If doesn't work you can always put the frets back in. I suppose that you could glue the veneer in with crazy glue. That would seal the birch a bit too.


----------



## Fajah (Jun 28, 2006)

shoretyus said:


> You aren't going to be able to lacquer the birch like on a maple fretboard and keep the oil finish like the rosewood. The good news is that a light sanding of fretboard on the birch would clean up any grime at any time down the road.
> 
> I suppose that you could glue the veneer in with crazy glue. That would seal the birch a bit too.

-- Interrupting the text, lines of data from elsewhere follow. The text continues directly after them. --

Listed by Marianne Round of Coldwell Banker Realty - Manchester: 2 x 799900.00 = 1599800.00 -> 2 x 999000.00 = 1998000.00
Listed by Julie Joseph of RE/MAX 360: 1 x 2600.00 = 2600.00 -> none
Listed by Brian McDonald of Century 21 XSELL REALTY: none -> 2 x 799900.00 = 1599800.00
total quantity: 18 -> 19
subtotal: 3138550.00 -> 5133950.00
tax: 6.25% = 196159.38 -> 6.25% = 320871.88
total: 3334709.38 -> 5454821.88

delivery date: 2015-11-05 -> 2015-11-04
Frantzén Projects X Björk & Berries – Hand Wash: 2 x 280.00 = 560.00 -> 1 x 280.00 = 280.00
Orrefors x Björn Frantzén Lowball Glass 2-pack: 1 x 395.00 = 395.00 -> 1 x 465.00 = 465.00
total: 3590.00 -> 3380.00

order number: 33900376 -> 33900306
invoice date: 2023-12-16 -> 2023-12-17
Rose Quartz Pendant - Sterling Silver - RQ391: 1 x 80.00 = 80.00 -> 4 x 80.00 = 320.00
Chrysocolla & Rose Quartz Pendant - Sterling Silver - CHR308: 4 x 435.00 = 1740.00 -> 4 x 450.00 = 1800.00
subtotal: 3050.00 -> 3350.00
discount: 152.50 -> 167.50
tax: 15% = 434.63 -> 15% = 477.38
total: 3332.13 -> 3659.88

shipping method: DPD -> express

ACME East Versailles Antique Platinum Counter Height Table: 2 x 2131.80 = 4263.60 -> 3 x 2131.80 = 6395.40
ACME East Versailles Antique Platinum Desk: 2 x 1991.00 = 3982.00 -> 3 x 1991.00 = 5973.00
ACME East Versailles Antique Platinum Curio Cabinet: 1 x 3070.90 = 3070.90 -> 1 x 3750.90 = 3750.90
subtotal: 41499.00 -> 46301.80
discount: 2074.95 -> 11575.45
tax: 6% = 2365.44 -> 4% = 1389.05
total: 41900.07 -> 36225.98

I think you may be on the right track. I was thinking that after the rough sanding I would very carefully go over top of the birch fret lines with some crazy glue to seal them. Then do the final sanding and oiling.


----------



## shoretyus (Jan 6, 2007)

Glue the birch in with crazy glue. I am assume that it will take a couple of thickness of veneer to fill the slot. Use the thicker glue. You could get away with having the veneer sit higher. Then sand the whole board smooth. Oil. 

Play like there is no tomorrow.


----------



## greco (Jul 15, 2007)

Fajah...*this is such a cool concept*:bow:

Please post some pics when you have completed the project.

Hope all goes well with the "birching"

Cheers

Dave


----------



## Fajah (Jun 28, 2006)

shoretyus said:


> Glue the birch in with crazy glue. I am assume that it will take a couple of thickness of veneer to fill the slot. Use the thicker glue. You could get away with having the veneer sit higher. Then sand the whole board smooth. Oil.
> 
> Play like there is no tomorrow.


Excellent advice. I'm going to use your method and let you know how it goes. Which oil do you think would work the best; Tung, Lemon, Danish?


----------



## shoretyus (Jan 6, 2007)

Fajah said:


> Excellent advice. I'm going to use your method and let you know how it goes. Which oil do you think would work the best; Tung, Lemon, Danish?


Pure lemon or orange oil. The others leave too much of a residue behind.


----------



## ronmac (Sep 22, 2006)

I read somewhere that Jaco used a very light skim coat of epoxy glue on his fretboard. This gave him a very fast board.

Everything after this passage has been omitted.